» **Work item**
Lines below that include "linear" are the answer; copy each one.

» **Available records**
· · · · ·

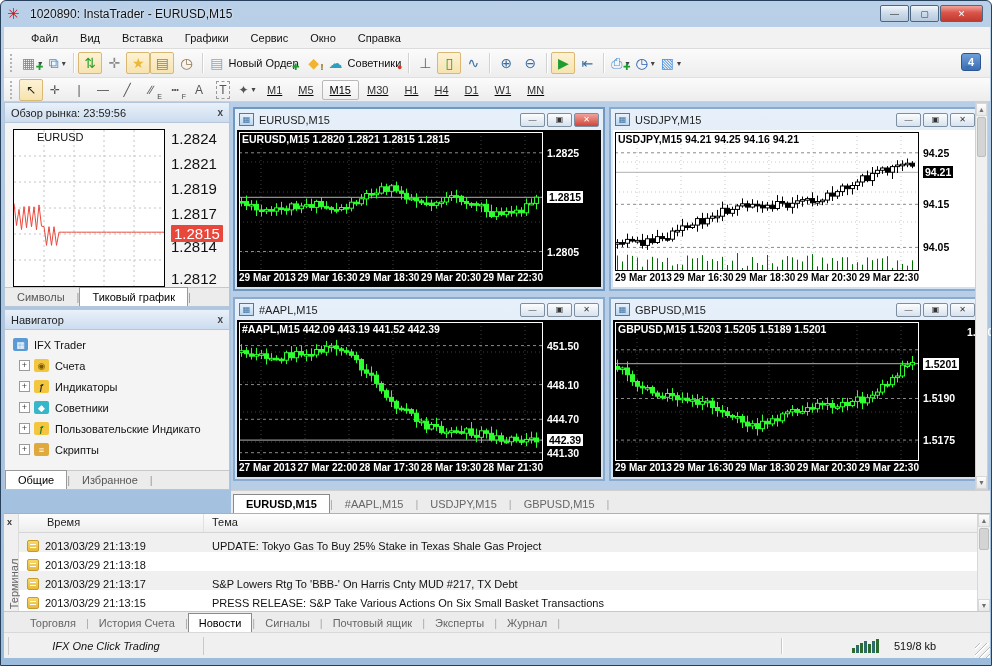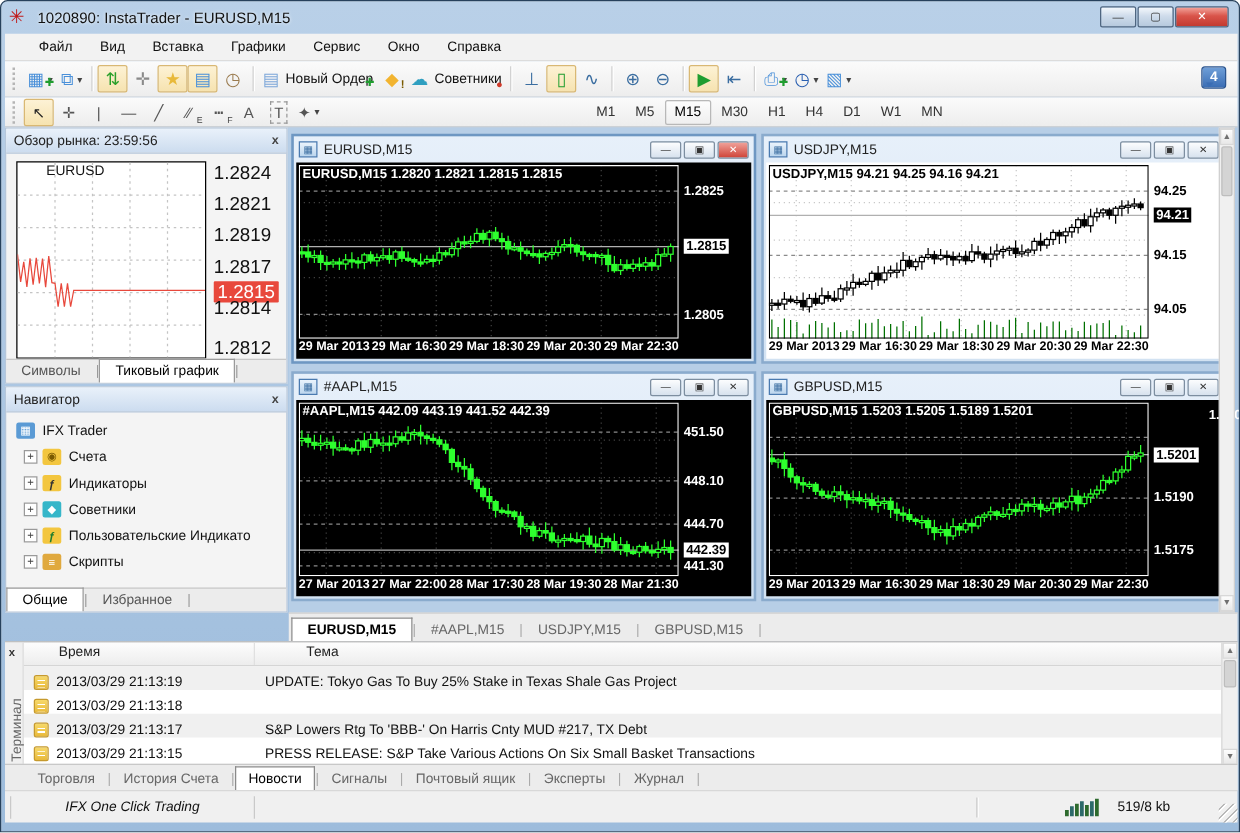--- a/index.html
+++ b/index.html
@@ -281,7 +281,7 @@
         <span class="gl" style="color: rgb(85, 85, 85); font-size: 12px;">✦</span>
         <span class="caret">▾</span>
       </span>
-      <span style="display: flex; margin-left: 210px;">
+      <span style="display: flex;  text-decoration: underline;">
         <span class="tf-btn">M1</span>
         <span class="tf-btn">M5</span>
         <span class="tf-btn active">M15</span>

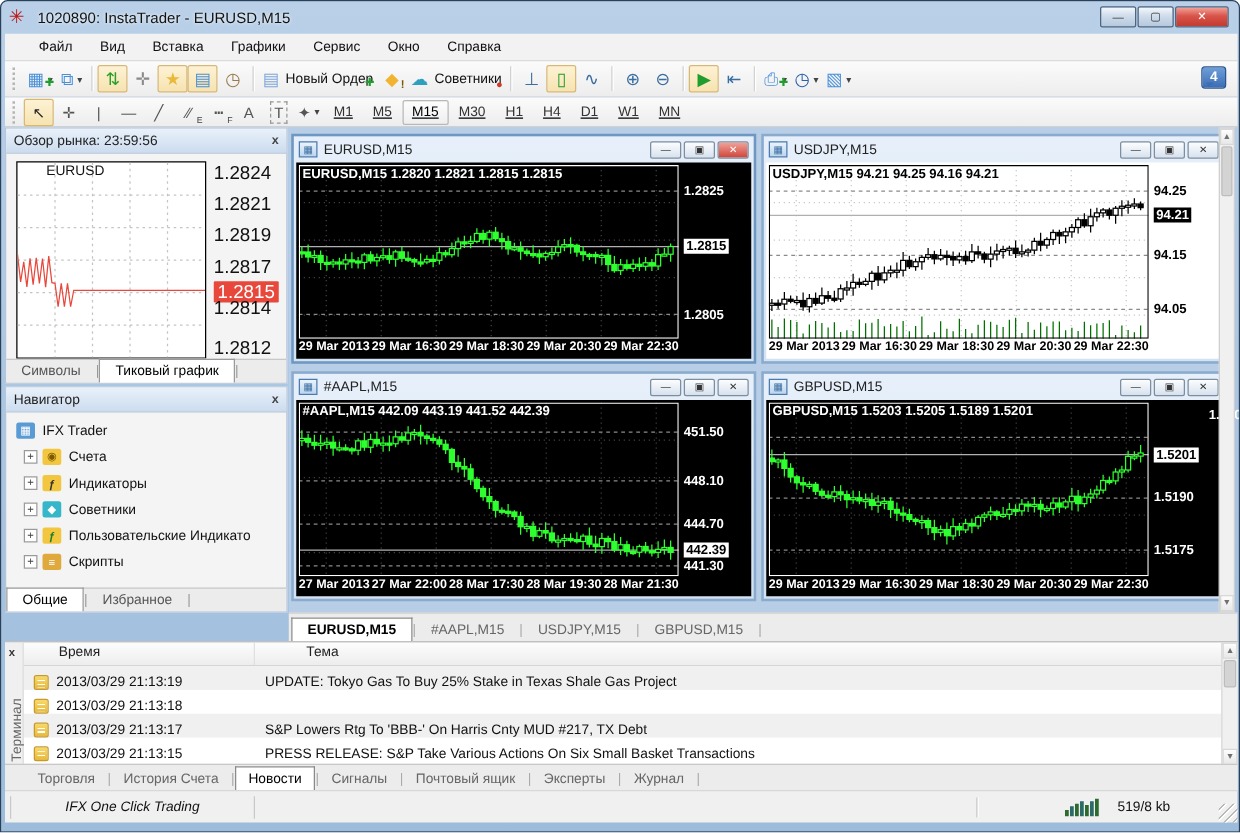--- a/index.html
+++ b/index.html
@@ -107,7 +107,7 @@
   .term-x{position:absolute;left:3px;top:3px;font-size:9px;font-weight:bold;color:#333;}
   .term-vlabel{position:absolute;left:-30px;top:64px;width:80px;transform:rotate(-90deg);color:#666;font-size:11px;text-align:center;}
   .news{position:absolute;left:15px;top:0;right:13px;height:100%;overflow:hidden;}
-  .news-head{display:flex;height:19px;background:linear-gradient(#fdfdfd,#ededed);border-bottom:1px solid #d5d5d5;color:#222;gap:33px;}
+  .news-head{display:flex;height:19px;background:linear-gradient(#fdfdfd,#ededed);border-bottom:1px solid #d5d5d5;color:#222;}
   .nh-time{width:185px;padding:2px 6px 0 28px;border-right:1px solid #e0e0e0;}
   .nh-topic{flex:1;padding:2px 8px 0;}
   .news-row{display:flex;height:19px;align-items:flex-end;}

· · · · ·

» **Expected answer**
-  .news-head{display:flex;height:19px;background:linear-gradient(#fdfdfd,#ededed);border-bottom:1px solid #d5d5d5;color:#222;gap:33px;}
+  .news-head{display:flex;height:19px;background:linear-gradient(#fdfdfd,#ededed);border-bottom:1px solid #d5d5d5;color:#222;}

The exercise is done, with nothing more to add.